Une enquête menée par le Fonds CMU et publiée aujourd’hui révèle que 41% des médecins spécialistes (33% des ophtalmologistes) refusent de prendre en charge les bénéficiaires de la Couverture Maladie Universelle.
L’enquête a été réalisée selon la méthode du "testing" téléphonique dans six villes du Val-de-Marne choisies pour leurs caractéristiques contrastées (catégories sociales, démographie et taux de CMU) : Saint-Maur, Vincennes, Maisons-Alfort, L’Haÿ-les-Roses, Champigny-sur-Marne, et Vitry-sur-Seine.
Un acteur simulait un problème de santé (une infection oculaire de type conjonctivite pour les ophtalmologistes) et demandait un rendez-vous en précisant qu’il bénéficiait de la CMU. De nombreux refus en rapport avec la couverture maladie ont été annoncés d’emblée ("Nous ne prenons pas la CMU"). D’autres motifs, comme un manque de place, ont été également invoqués. Un second appel d’un autre "faux" patient n’ayant pas la CMU, à qui l’on accordait cette fois un rendez-vous, permettait ainsi de vérifier la véritable raison du refus.

Un tiers des ophtalmologistes testés ont refusé une prise en charge. Les taux de refus les plus élevés ont été relevés chez les gynécologues (44%) et les psychiatres (50%).

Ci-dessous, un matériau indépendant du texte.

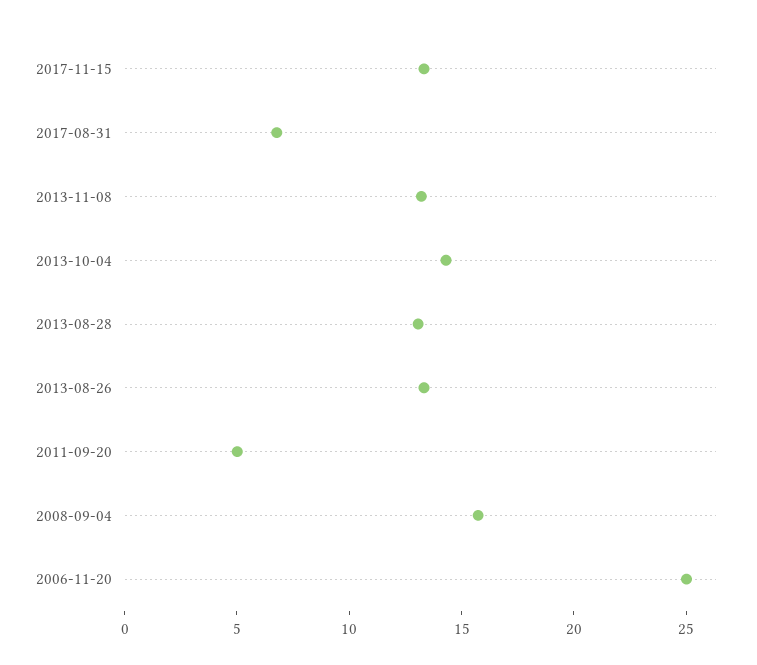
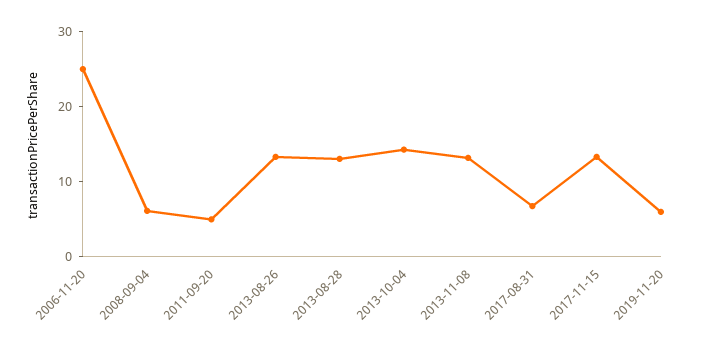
2008-09-04: 16 -> 6
2019-11-20: none -> 6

En revanche, seulement 4,8% des généralistes ont répondu négativement.

Pour le Dr Jean-Luc Seegmuller, Président de la Snof (Syndicat National des Ophtalmologistes de France), que nous avons interrogé, l’enquête concerne une zone trop restreinte pour être réellement fiable. Ses résultats ne "correspondent pas aux rapports d’activité de la Cnam", qui révèlent à l’inverse une bonne prise en charge des bénéficiaires CMU.
Le Dr Seegmuller souligne également que la pénurie d’ophtalmologistes les oblige "à opérer des arbitrages", en traitant prioritairement les cas urgents comme un décollement de rétine, et ce indépendamment de la couverture médicale du patient.

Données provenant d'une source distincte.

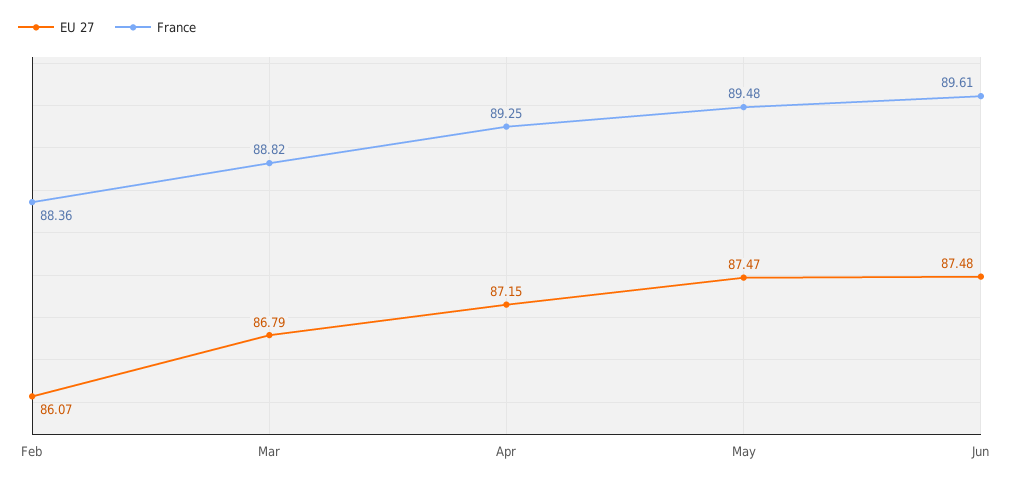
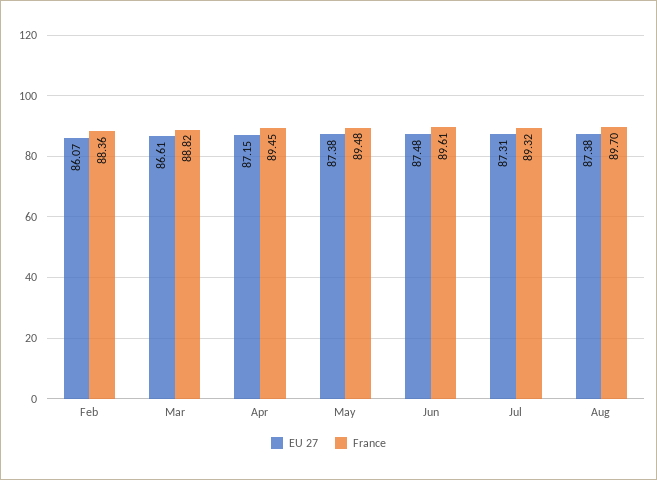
EU 27, Mar: 86.79 -> 86.61
France, Apr: 89.25 -> 89.45
EU 27, May: 87.47 -> 87.38
EU 27, Jul: none -> 87.31
France, Jul: none -> 89.32
EU 27, Aug: none -> 87.38
France, Aug: none -> 89.7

Le ministre de la Santé Xavier Bertrand a de son côté écrit à l’Ordre des médecins pour qu’il "sanctionne" les praticiens refusant de traiter les bénéficiaires CMU : "ces comportements peuvent fragiliser des personnes souvent socialement défavorisées" a-t-il dénoncé.
Pour la Snof, la réaction du Ministère est inopportune : elle risque de provoquer la colère des médecins, alors que "pour donner les meilleurs soins, il faut l’adhésion de l’ensemble du secteur", a expliqué Dr Seegmuller.